What the exercise asks: State the number of lines in the following material that contain the string "green", and nothing else.

Start of Supplied information

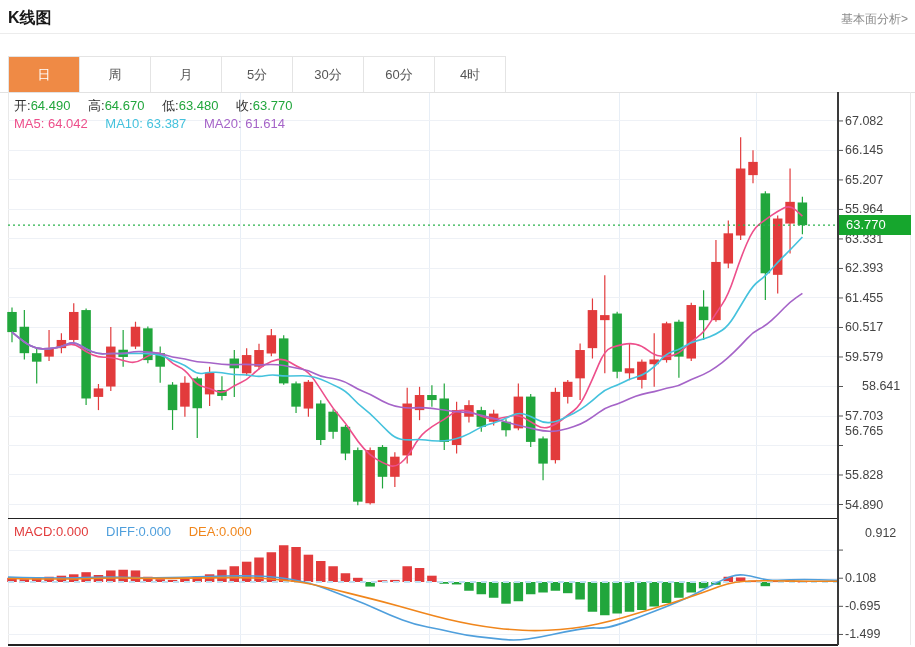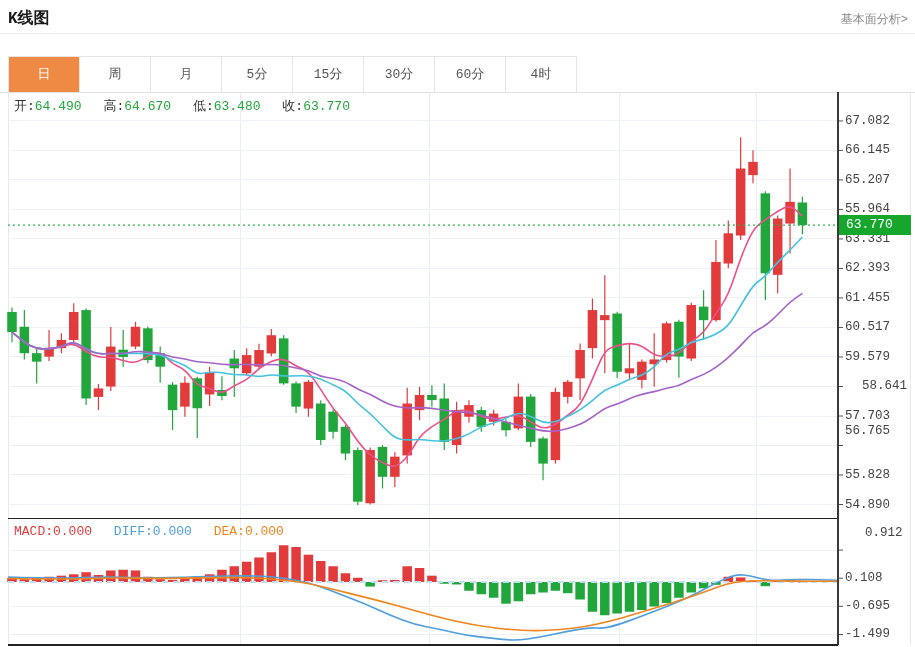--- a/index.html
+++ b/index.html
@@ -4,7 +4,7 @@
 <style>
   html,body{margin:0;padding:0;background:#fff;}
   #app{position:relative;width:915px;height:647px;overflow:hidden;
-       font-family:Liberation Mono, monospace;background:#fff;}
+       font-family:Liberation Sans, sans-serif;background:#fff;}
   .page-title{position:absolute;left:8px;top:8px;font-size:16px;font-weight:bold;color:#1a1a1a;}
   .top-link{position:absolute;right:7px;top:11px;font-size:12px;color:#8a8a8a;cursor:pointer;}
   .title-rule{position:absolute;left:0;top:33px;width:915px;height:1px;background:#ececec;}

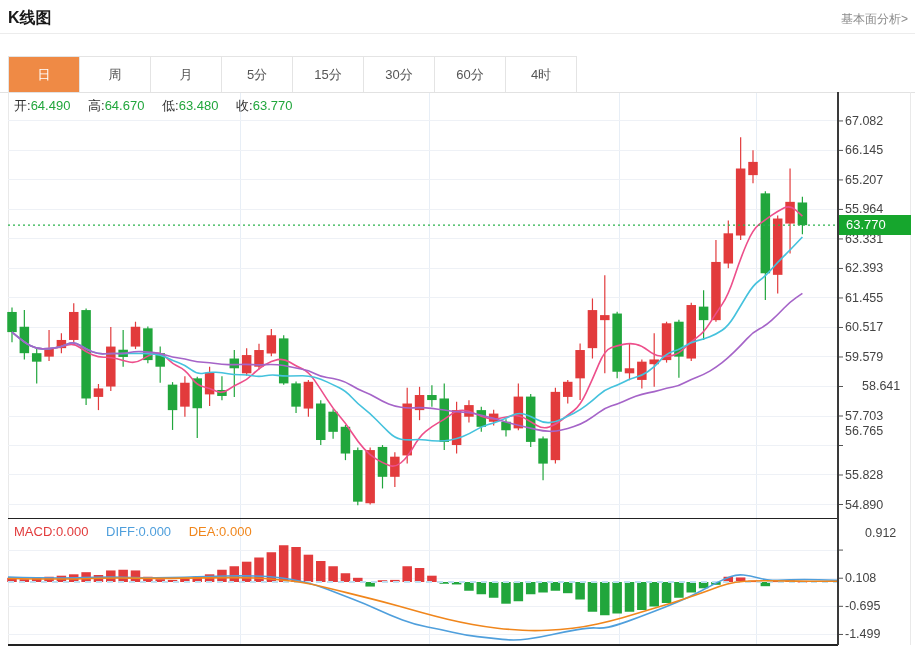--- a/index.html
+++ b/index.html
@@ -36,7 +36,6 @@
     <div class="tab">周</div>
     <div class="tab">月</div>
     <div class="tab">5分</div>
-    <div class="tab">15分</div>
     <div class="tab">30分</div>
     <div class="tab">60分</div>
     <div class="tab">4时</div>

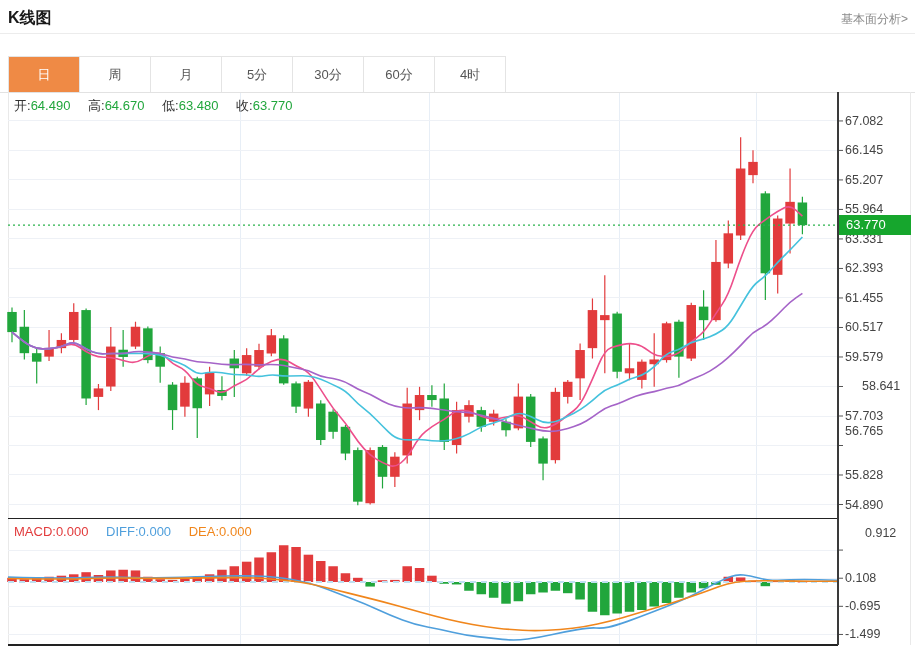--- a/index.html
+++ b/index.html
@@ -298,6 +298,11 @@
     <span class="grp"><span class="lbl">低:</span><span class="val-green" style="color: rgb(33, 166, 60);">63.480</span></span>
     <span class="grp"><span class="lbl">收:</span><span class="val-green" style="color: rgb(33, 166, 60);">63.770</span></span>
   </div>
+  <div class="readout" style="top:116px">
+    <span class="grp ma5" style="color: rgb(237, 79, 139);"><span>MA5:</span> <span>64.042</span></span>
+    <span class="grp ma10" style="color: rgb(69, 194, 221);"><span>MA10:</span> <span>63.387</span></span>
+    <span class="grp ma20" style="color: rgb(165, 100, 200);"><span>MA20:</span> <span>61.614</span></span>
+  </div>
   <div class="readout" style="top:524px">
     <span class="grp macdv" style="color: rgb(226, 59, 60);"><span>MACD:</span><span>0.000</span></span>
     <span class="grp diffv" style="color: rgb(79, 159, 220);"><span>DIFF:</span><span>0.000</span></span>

End of Supplied information
Start of Supplied information

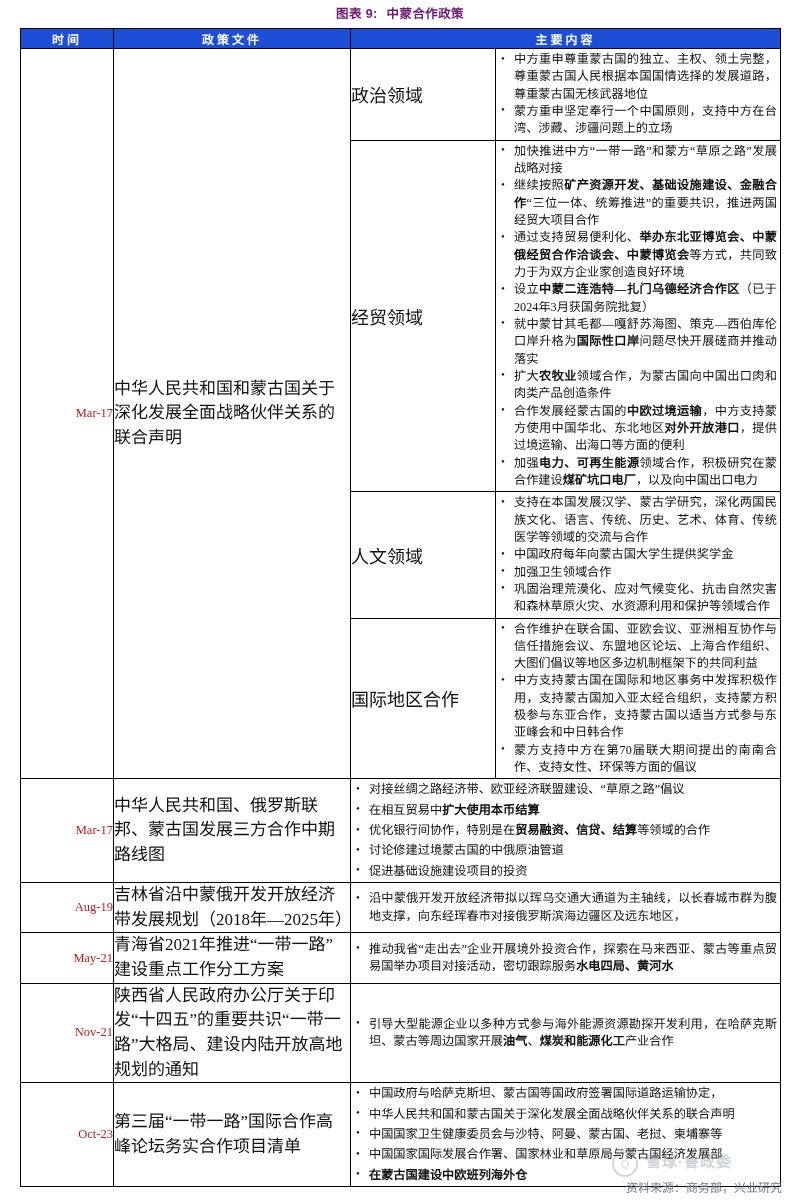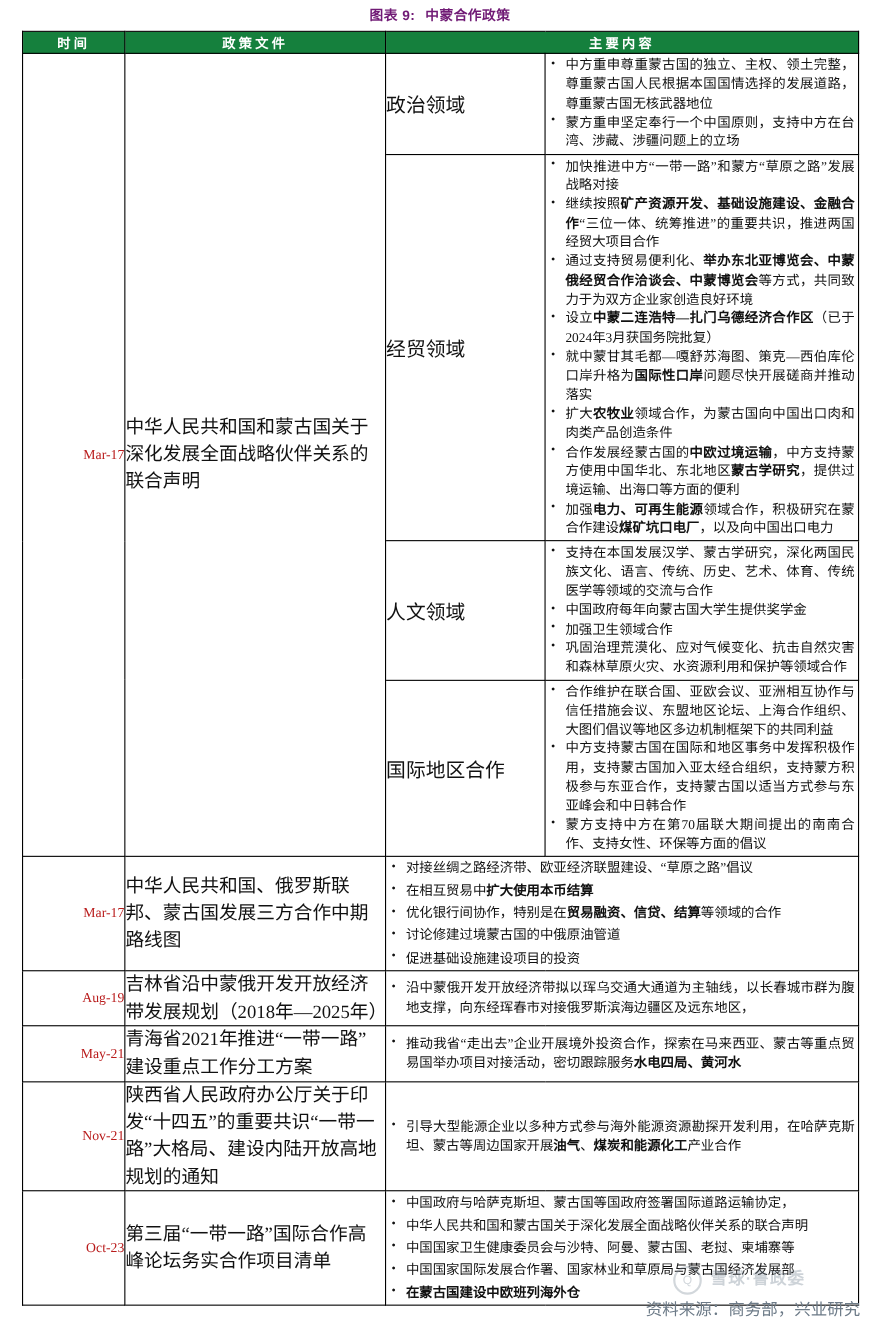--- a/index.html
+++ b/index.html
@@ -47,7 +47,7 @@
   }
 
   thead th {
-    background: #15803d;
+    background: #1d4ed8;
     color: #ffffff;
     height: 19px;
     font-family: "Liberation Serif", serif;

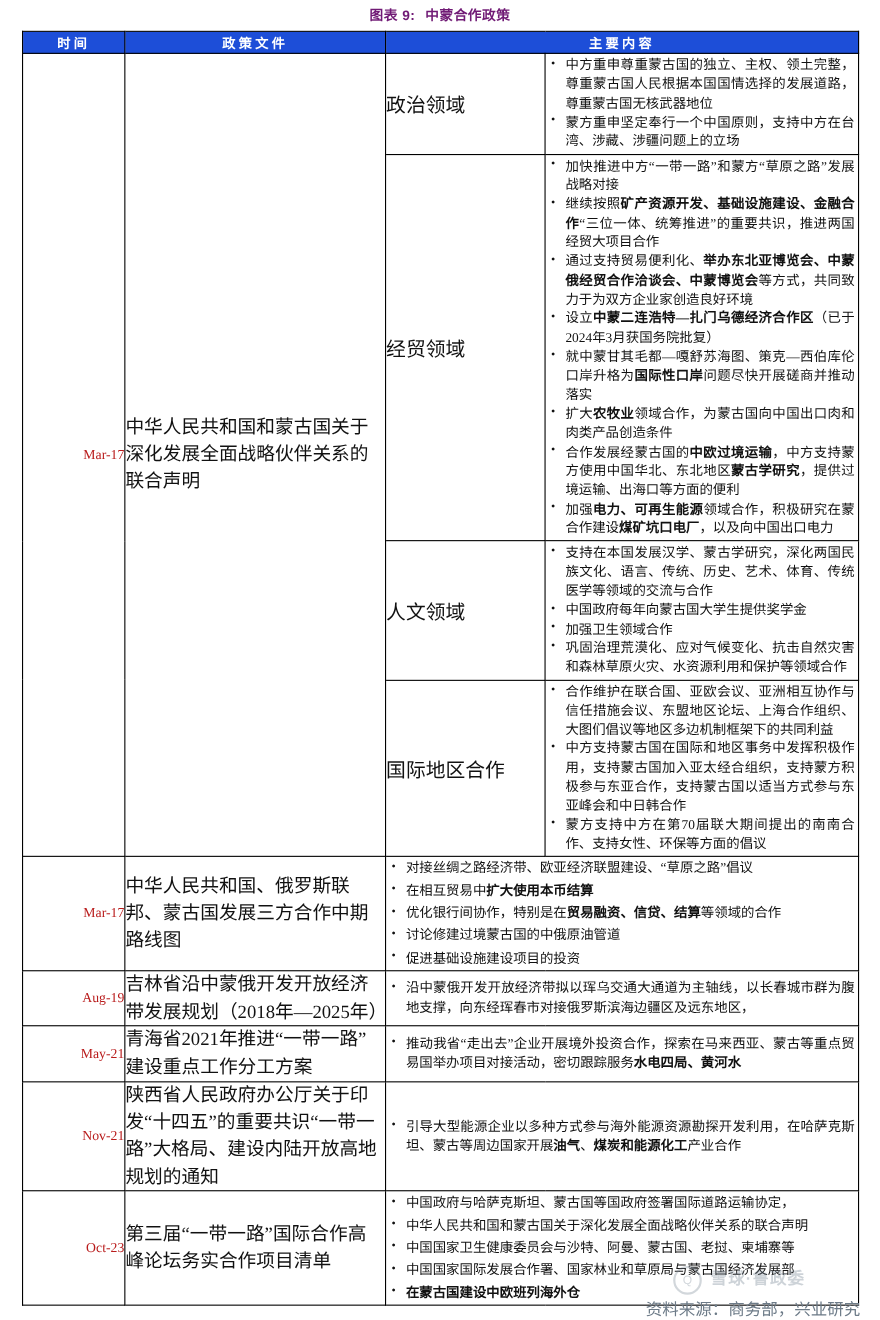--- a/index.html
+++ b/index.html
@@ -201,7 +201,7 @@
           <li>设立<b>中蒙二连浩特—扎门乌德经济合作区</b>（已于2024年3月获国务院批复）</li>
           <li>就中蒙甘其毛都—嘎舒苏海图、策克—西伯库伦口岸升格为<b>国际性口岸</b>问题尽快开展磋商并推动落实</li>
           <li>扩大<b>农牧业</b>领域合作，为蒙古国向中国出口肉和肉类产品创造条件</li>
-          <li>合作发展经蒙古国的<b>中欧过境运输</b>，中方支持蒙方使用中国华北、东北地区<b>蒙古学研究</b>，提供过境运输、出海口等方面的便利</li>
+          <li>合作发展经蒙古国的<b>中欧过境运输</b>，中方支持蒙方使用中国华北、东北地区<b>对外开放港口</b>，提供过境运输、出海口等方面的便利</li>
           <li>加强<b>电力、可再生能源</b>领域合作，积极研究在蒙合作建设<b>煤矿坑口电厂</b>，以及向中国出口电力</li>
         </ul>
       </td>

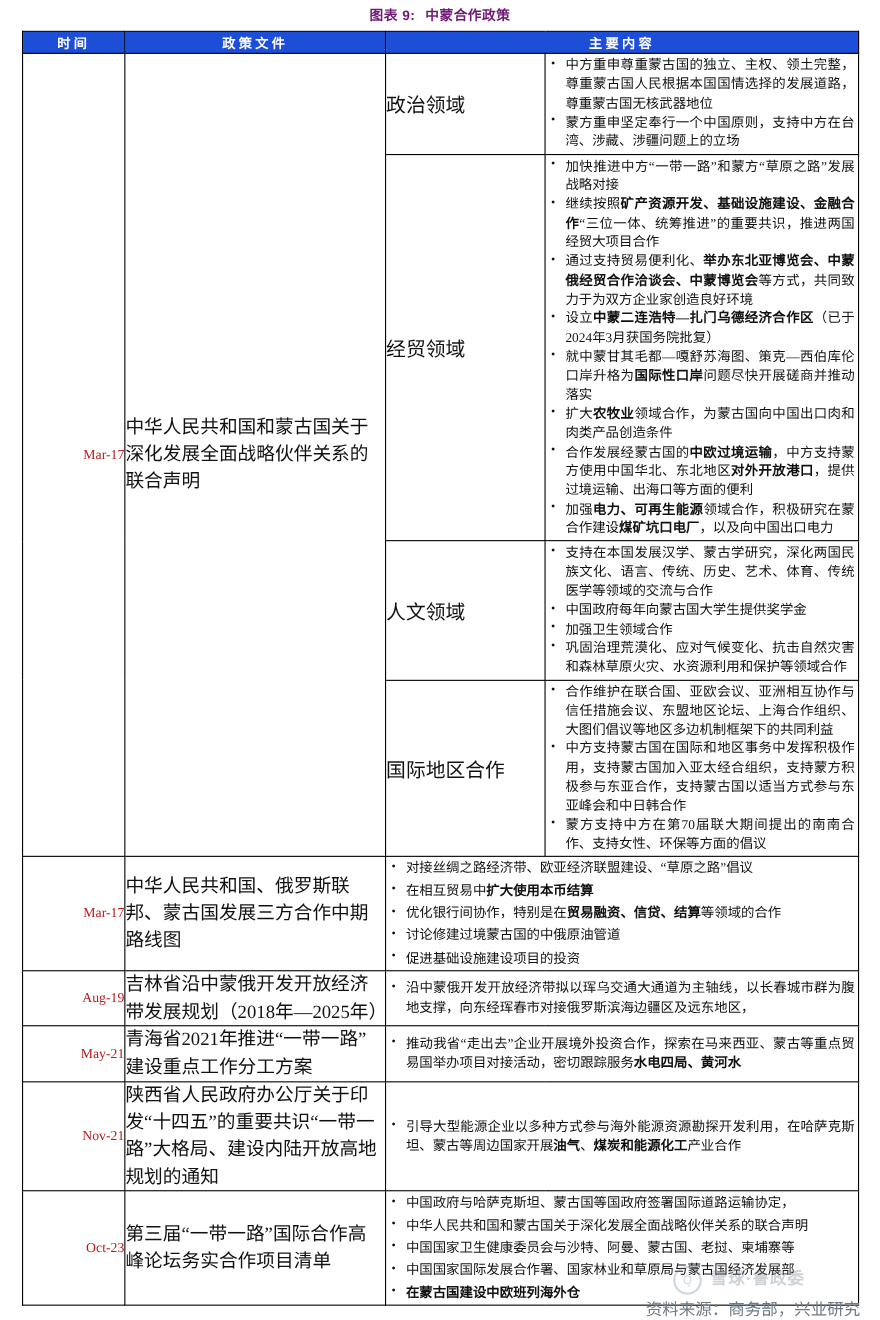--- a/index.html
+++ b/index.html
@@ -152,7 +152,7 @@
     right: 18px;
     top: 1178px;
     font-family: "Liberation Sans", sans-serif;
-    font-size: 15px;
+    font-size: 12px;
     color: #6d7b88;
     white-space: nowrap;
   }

End of Supplied information

Task response: 2